During remarks about China’s diplomatic posture towards the world, Wang said, “China’s attitude is consistent and clear-cut: dialogue may be conducted, but it should be based on equality; cooperation is welcome, but it should be for mutual benefit,” adding, “Competition may exist, but it should be healthy in nature; confrontation, which China does not fear, will be met in kind.”
Wang said Chinese leader Xi Jinping had “outlined a strategic framework of mutual respect, peaceful coexistence and win-win cooperation for China-U.S. relations” but warned the U.S. “should drop its old habit of wanton interference in China’s internal affairs.”
“Some Americans, deep in their hearts, are reluctant to recognize other countries’ right to development, to accept China’s growing strength and progress, and to acknowledge that the two countries may work together for mutual benefit,” Wang said. “They even attempted to gang up with other countries to contain and suppress China. Such wrong words and acts have undermined the interests of the two peoples.”
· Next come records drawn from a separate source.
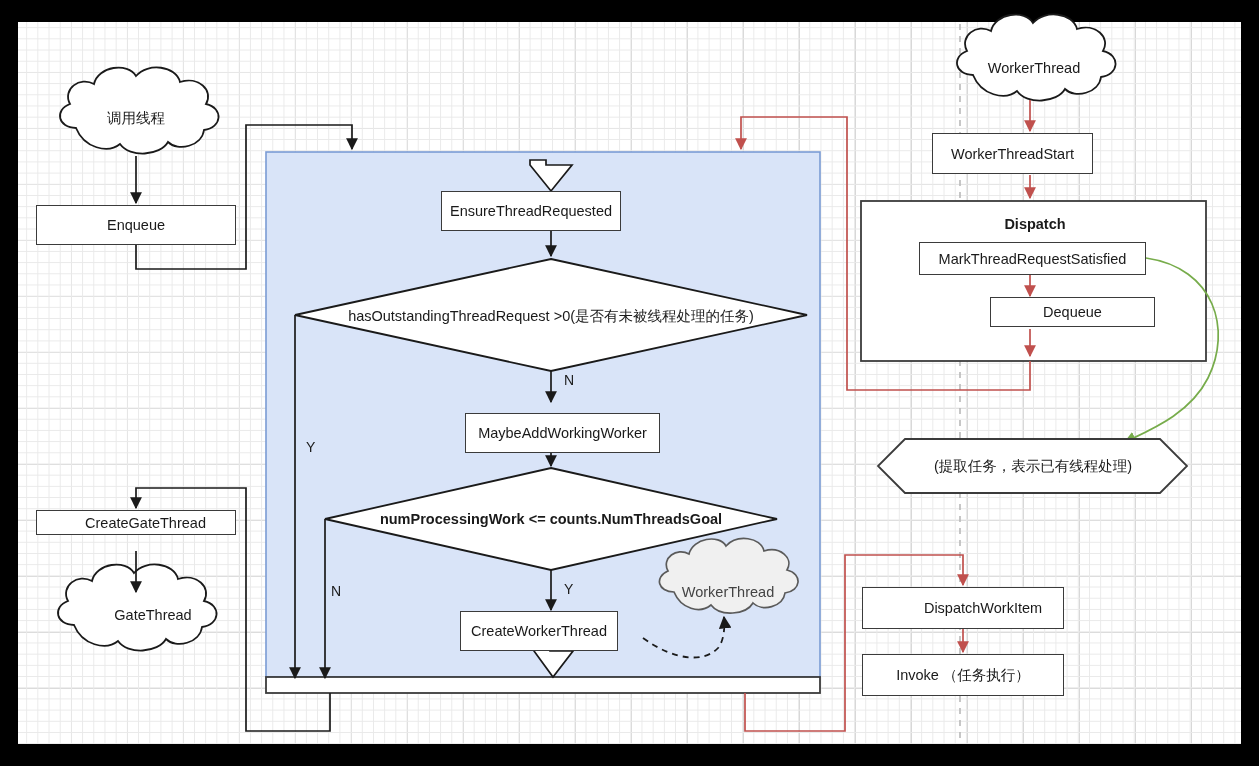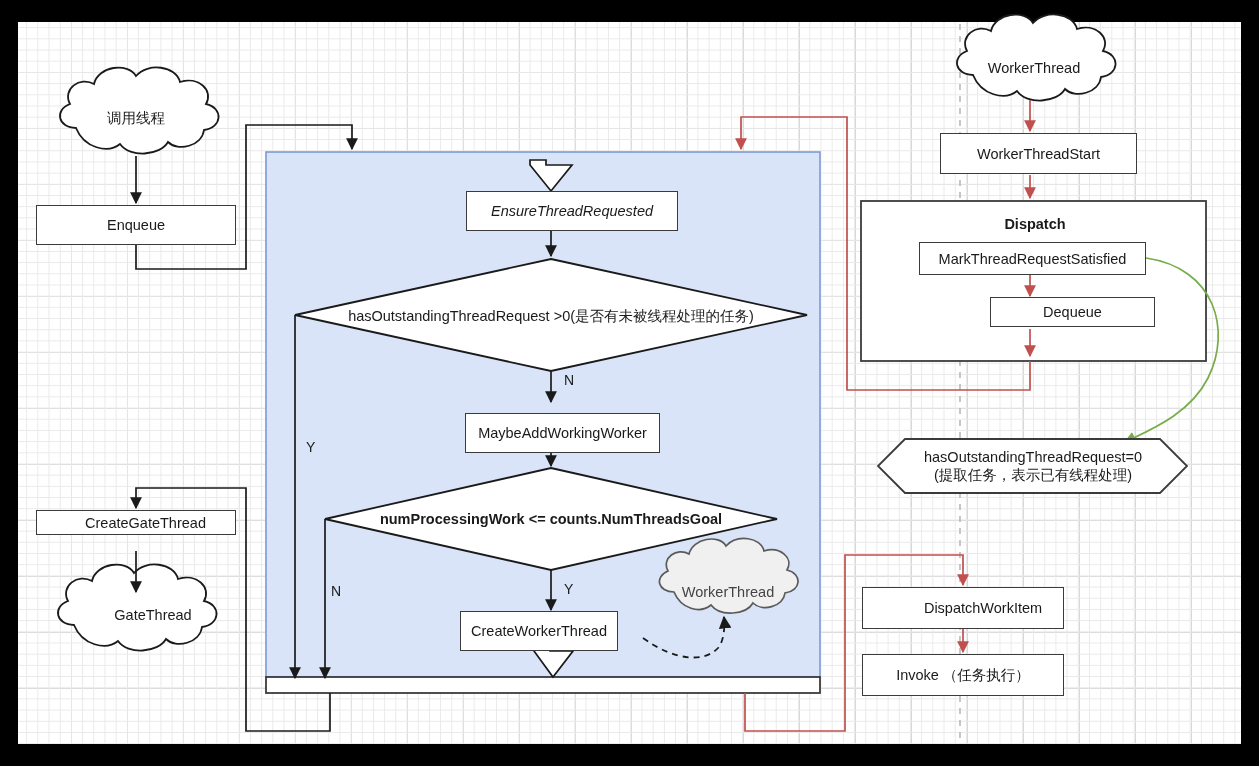--- a/index.html
+++ b/index.html
@@ -144,7 +144,7 @@
 
   <div class="nodeText" style="left:973px;top:54px;width:122px;height:28px;">WorkerThread</div>
 
-  <div class="boxNode" style="left:932px;top:133px;width:197px;height:41px;margin-left:8px;">WorkerThreadStart</div>
+  <div class="boxNode" style="left:932px;top:133px;width:161px;height:41px;">WorkerThreadStart</div>
 
   <div class="nodeText bold" style="left:900px;top:213px;width:270px;height:22px;">Dispatch</div>
 

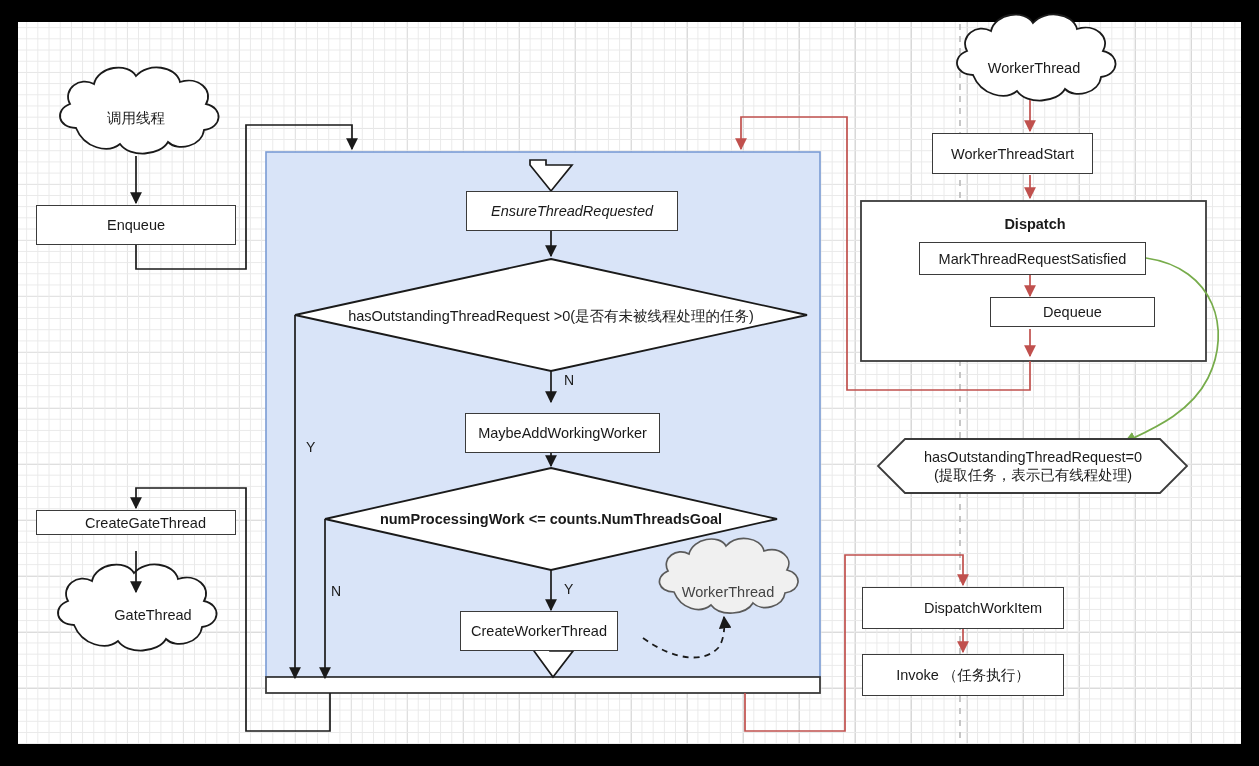--- a/index.html
+++ b/index.html
@@ -121,7 +121,7 @@
 
   <div class="nodeText" style="left:91px;top:598px;width:124px;height:34px;">GateThread</div>
 
-  <div class="boxNode" style="left:466px;top:191px;width:212px;height:40px;font-style:italic;">EnsureThreadRequested</div>
+  <div class="boxNode" style="left:441px;top:191px;width:180px;height:40px;">EnsureThreadRequested</div>
 
   <div class="nodeText" style="left:391px;top:295px;width:320px;height:42px;flex-direction:row;">
     <span>hasOutstandingThreadRequest &gt;0</span>

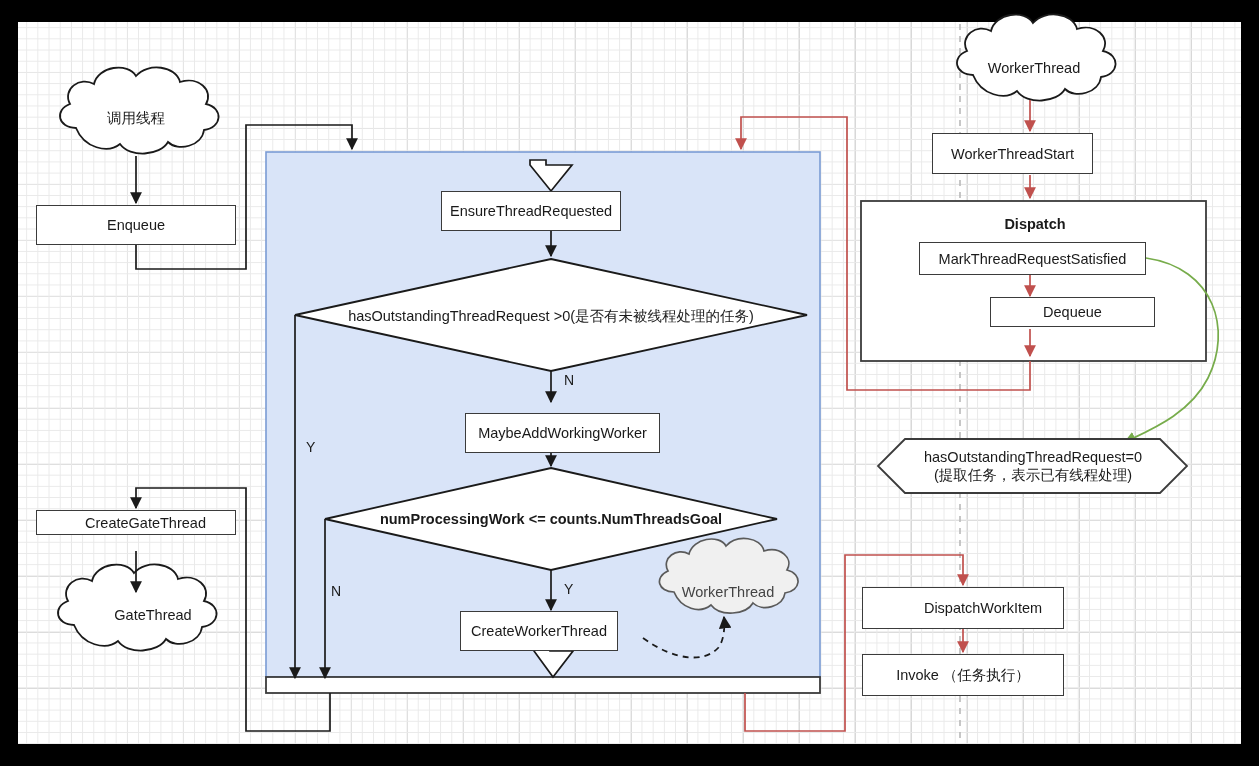--- a/index.html
+++ b/index.html
@@ -153,7 +153,6 @@
   <div class="boxNode" style="left:990px;top:297px;width:165px;height:30px;">Dequeue</div>
 
   <div class="nodeText" style="left:888px;top:445px;width:290px;height:42px;flex-direction:column;">
-    <span>hasOutstandingThreadRequest=0</span>
     <span>(提取任务，表示已有线程处理)</span>
   </div>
Later in his remarks, Wang said, “A certain non-regional power has unveiled an Indo-Pacific strategy to stoke confrontation and create rival blocs in the region, thus causing the greatest impediment to regional peace and stability.”
China has frequently accused the U.S. of undermining regional stability with freedom of navigation operations throughout the Indo-Pacific. The U.S. freedom of navigation operations (FONOPS) have particularly challenged disputed Chinese territorial claims in the South China Sea, and asserted navigational freedoms in the international waters in the Taiwan Strait.
Wang went on to criticize “provocations” relating to Taiwan. Wang attributed tensions around Taiwan to “the attempt by the Taiwan authorities to seek American support for independence and the intention of the United States and a very few other countries to use the Taiwan question to contain China.”
While Taiwan governs itself as an independent nation, China considers the island a part of its territory. The U.S. has operated an ambiguous relationship toward China and Taiwan. Through the so-called One China Principal, the U.S. holds that Taiwan is a part of China. At the same time, the U.S. has for decades provided defensive armaments to Taiwan, through the Taiwan Relations Act.
In his Monday remarks, Wang said China has taken “forceful countermeasures” to deter “the separatist forces for ‘Taiwan independence.'” Wang went on to say, “Taiwan is a long lost son who will eventually return home.”
Wang also said Taiwan “should not be used as a pawn to serve others’ agenda.”